The Food and Drug Administration is warning physicians that women who suffer migraine headaches and are pregnant or may become pregnant should not use the drugs valproate or valproic acid to prevent the severe headaches, in light of new evidence showing those taking the drugs during pregnancy have children with lower IQ scores than women who do not take them.
That warning represents a strengthening of a boxed warning that already appears on these prescription medications, which are used to control epileptic seizures, to treat bipolar disorder, and to prevent and relieve migraine headaches. Also known by the commercial names Depakote, Depacon and Depakene, valproate medications have been linked to birth defects in babies when taken by their mothers in pregnancy.
A recent study also linked the drugs, taken in pregnancy, to a higher risk of autism in children.
“Valproate medications should never be used in pregnant women for the prevention of migraine headaches because we have even more data now that show the risk for the children outweighs any treatment benefits for this use,” said Dr. Russell Katz of the FDA Center for Drug Evaluation and Research.
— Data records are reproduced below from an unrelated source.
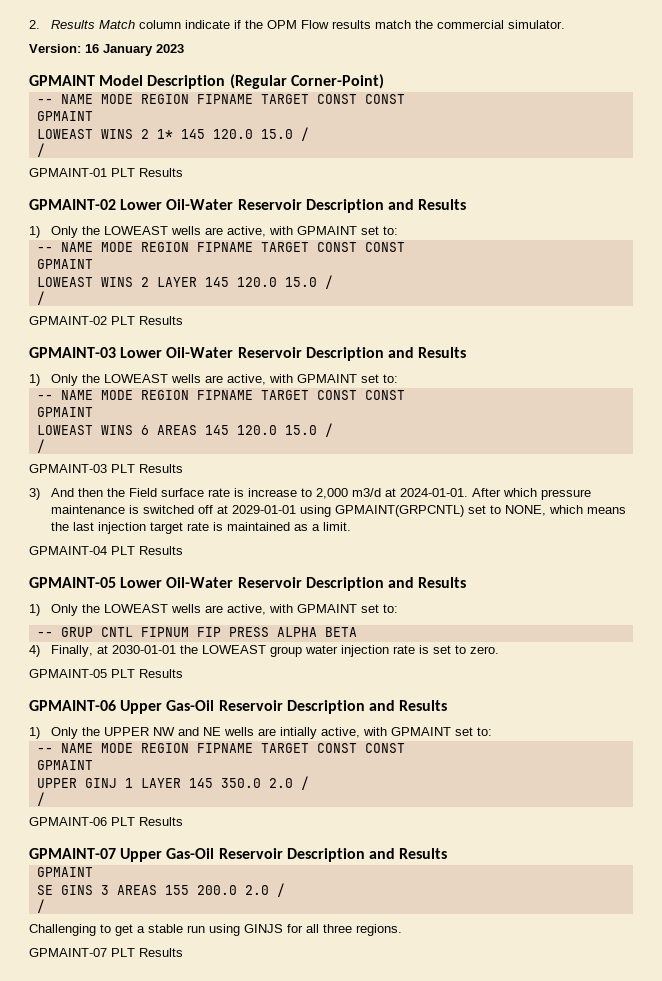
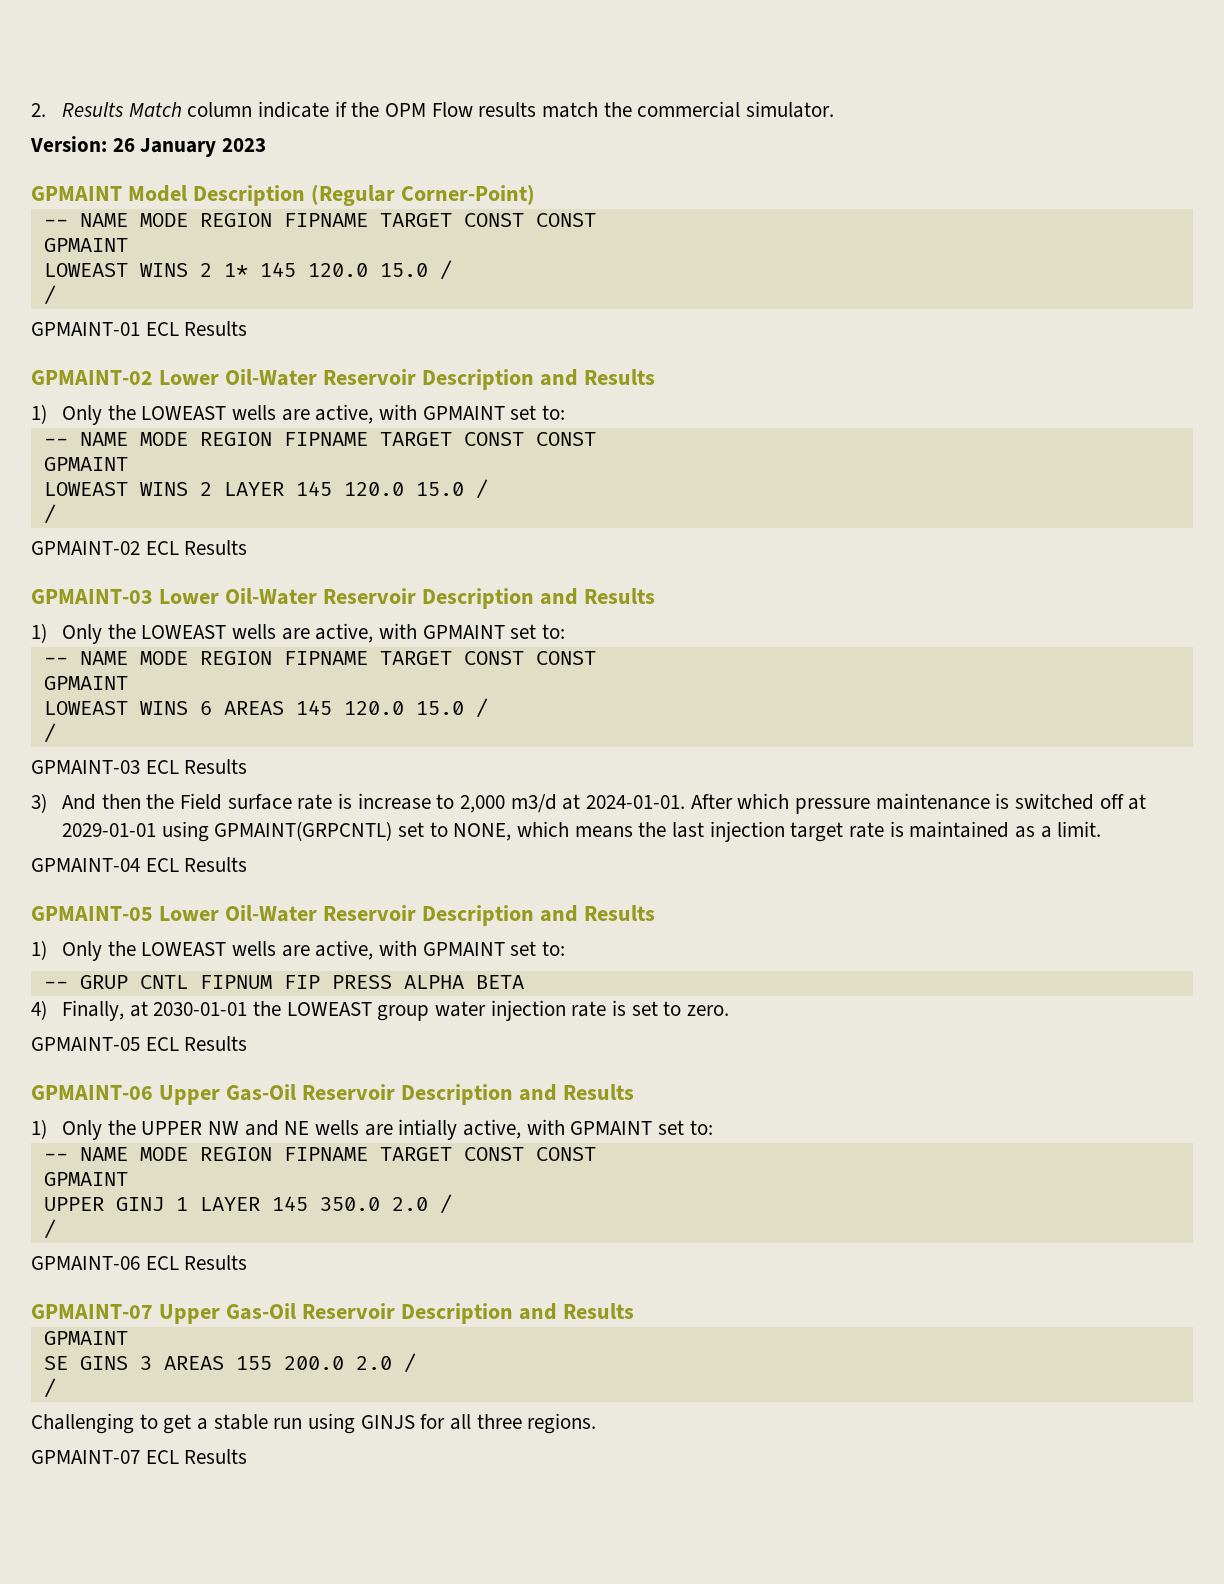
- Version: 16 January 2023
+ Version: 26 January 2023
- GPMAINT-01 PLT Results
+ GPMAINT-01 ECL Results
- GPMAINT-02 PLT Results
+ GPMAINT-02 ECL Results
- GPMAINT-03 PLT Results
+ GPMAINT-03 ECL Results
- GPMAINT-04 PLT Results
+ GPMAINT-04 ECL Results
- GPMAINT-05 PLT Results
+ GPMAINT-05 ECL Results
- GPMAINT-06 PLT Results
+ GPMAINT-06 ECL Results
- GPMAINT-07 PLT Results
+ GPMAINT-07 ECL Results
Katz said there may be “some value” in using the medications in treatment of a pregnant woman’s epilepsy or bipolar disorder (sometimes known as manic depression) if other medications for those conditions have not proven effective.
The warning comes after the publication of a trial called “Neurodevelopmental Effects of Anti-Epileptic Drugs,” which found that compared with children born of mothers who took other anti-seizure drugs, 6-year-olds whose mothers took valproic acid or valproate had IQ scores that were on average eight to 10 points lower.